Ratings47
Average rating4.3
Once Upon a River pulls together some of my favorite things about fiction, and I loved it.
Pros: An evocative premise. I feel like the best books start with a question, either implicit or explicit. Setterfield has a great one: what's the story of this drowned girl who came back to life?
I love good storytelling and stories about stories, and Setterfield is great at both. Her placement of a storytelling tavern at the center of the plot is brilliant, allowing her to stew in the questions and thought processes of the audience vicariously as The Swan's residents attempt to piece together their observations and conjectures. She absolutely nails the sense of place and nostalgia for small close-knit communities, and the bar setting reminds me of the best in that sub-sub-category of “bar-based small town camaraderie, like the bar scene in Stephen King's Wizard and Glass and the frame story in Name of the Wind.
Speaking of place, she's an expert at reinforcing ties to the local geography. Coming from rural America and having a strong connection to a certain patch of nature and its ecosystem, I love this emphasis for a book set in the 1800s. Rural America may be stuck in the past, but this example is one for the better, and I resonated strongly with her characters' rootedness in their place. She also continually references the river in a way that makes it feel like its own character in the story, akin to how Hogwarts feels like an active participant in the plot of Harry Potter. She uses current- and flood-based metaphors throughout, almost always without feeling tacky, which has the effect of binding together the whole story. For “river-based fiction,” I love it on par with Phillip Pullman's Book of Dust prequel to the Golden Compass and the underwater city scene in Ponyo.
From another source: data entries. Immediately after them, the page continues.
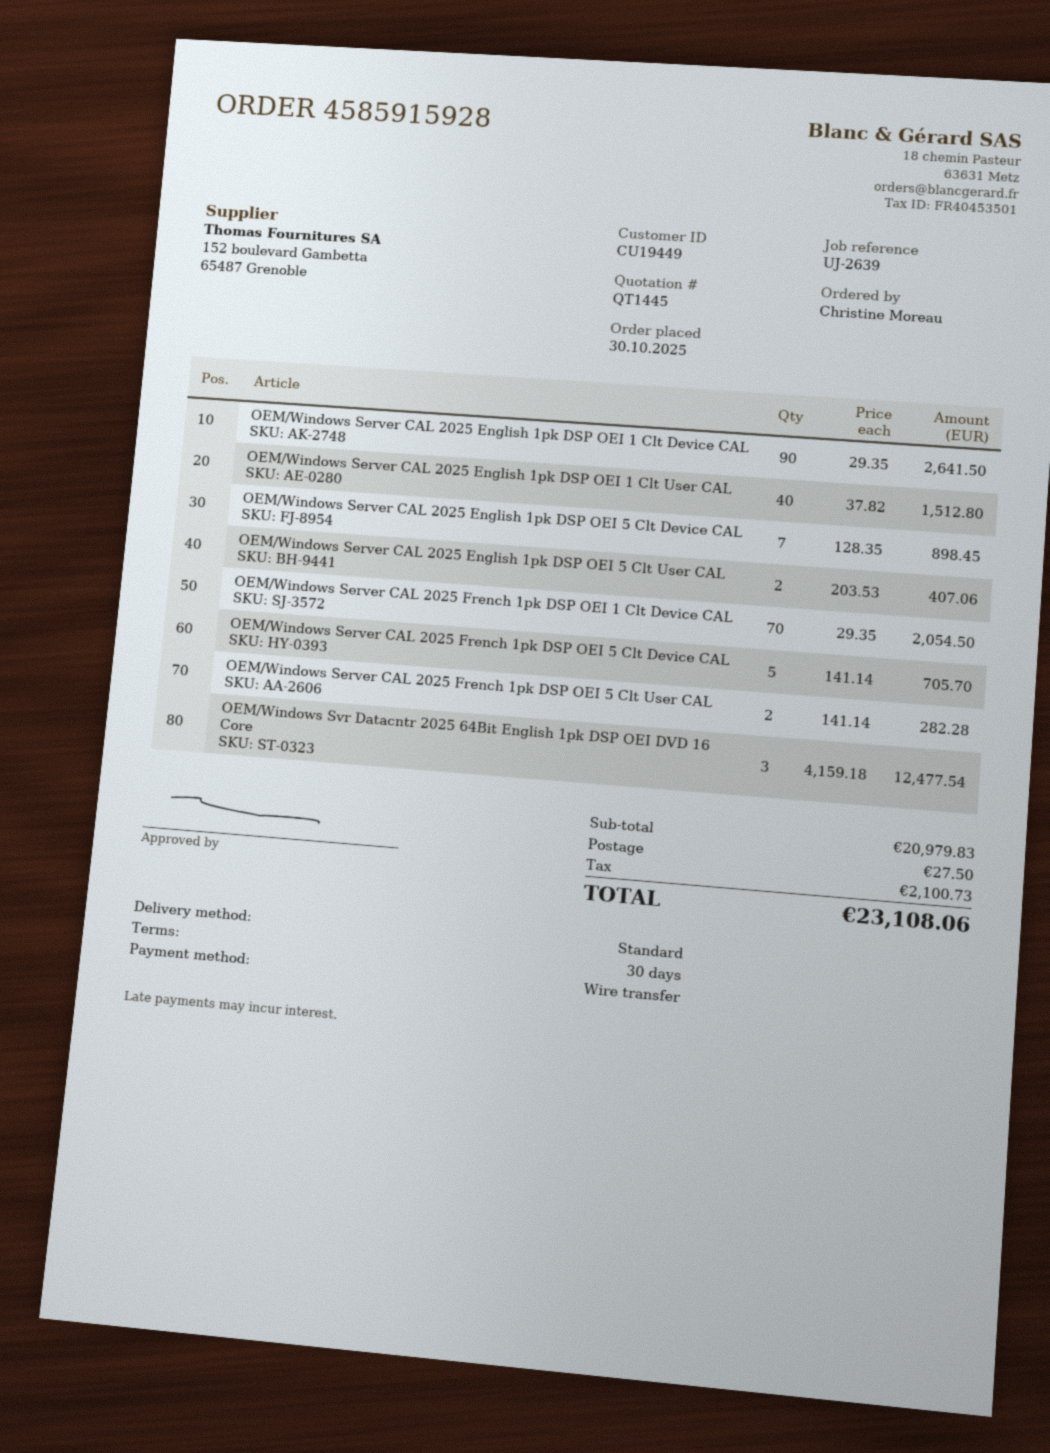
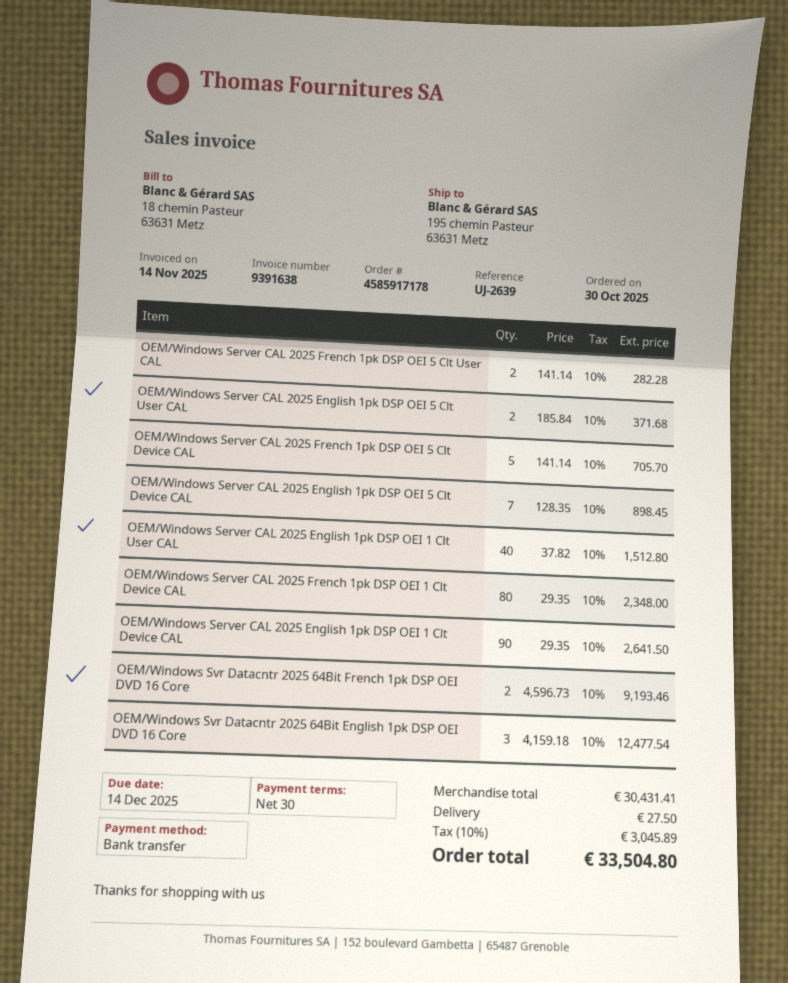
order number: 4585915928 -> 4585917178
OEM/Windows Server CAL 2025 English 1pk DSP OEI 5 Clt User CAL: 2 x 203.53 = 407.06 -> 2 x 185.84 = 371.68
OEM/Windows Server CAL 2025 French 1pk DSP OEI 1 Clt Device CAL: 70 x 29.35 = 2054.50 -> 80 x 29.35 = 2348.00
OEM/Windows Svr Datacntr 2025 64Bit French 1pk DSP OEI DVD 16 Core: none -> 2 x 4596.73 = 9193.46
subtotal: 20979.83 -> 30431.41
tax: 2100.73 -> 3045.89
total: 23108.06 -> 33504.80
Mechanically, Setterfield has written a mystery, but she's managed to reveal information to the audience in natural ways, so that we can follow clues without being spoon-fed the big reveal. Even mysteries I really like (like JK Rowling's Cormoran Strike series) can fall into the “villain gives monologue for no reason besides reader comprehension” trope, and I salute her for pulling off the plotwork to avoid that problem.
Her prose also has an enchanting richness to it, similar to Erin Morgenstern's Night Circus, that completely won me over. And I have a soft spot in my heart for books that absolutely nail the last few pages, or “dismount.” The Road, for instance, or Stand By Me. I thought she certainly stuck the landing.
Cons:
I will say, it was slow in the middle. The entire back of the book cover is the premise, so after the first hundred pages I was in the fascinating place of having no idea where the story would develop. And the last 150 or so kept me steadily churning through on curiosity and suspense. But for all the gushing praise I had above, it took me over a month to finish. I did have a busy month, and I think she wrapped all the strands together in the end, but the story loses momentum a bit in the middle. The premise, execution, and climax are all great, but I don't think it needed to be 450 pages long. We perhaps could have done with a few less chapters about each of the ensemble protagonists.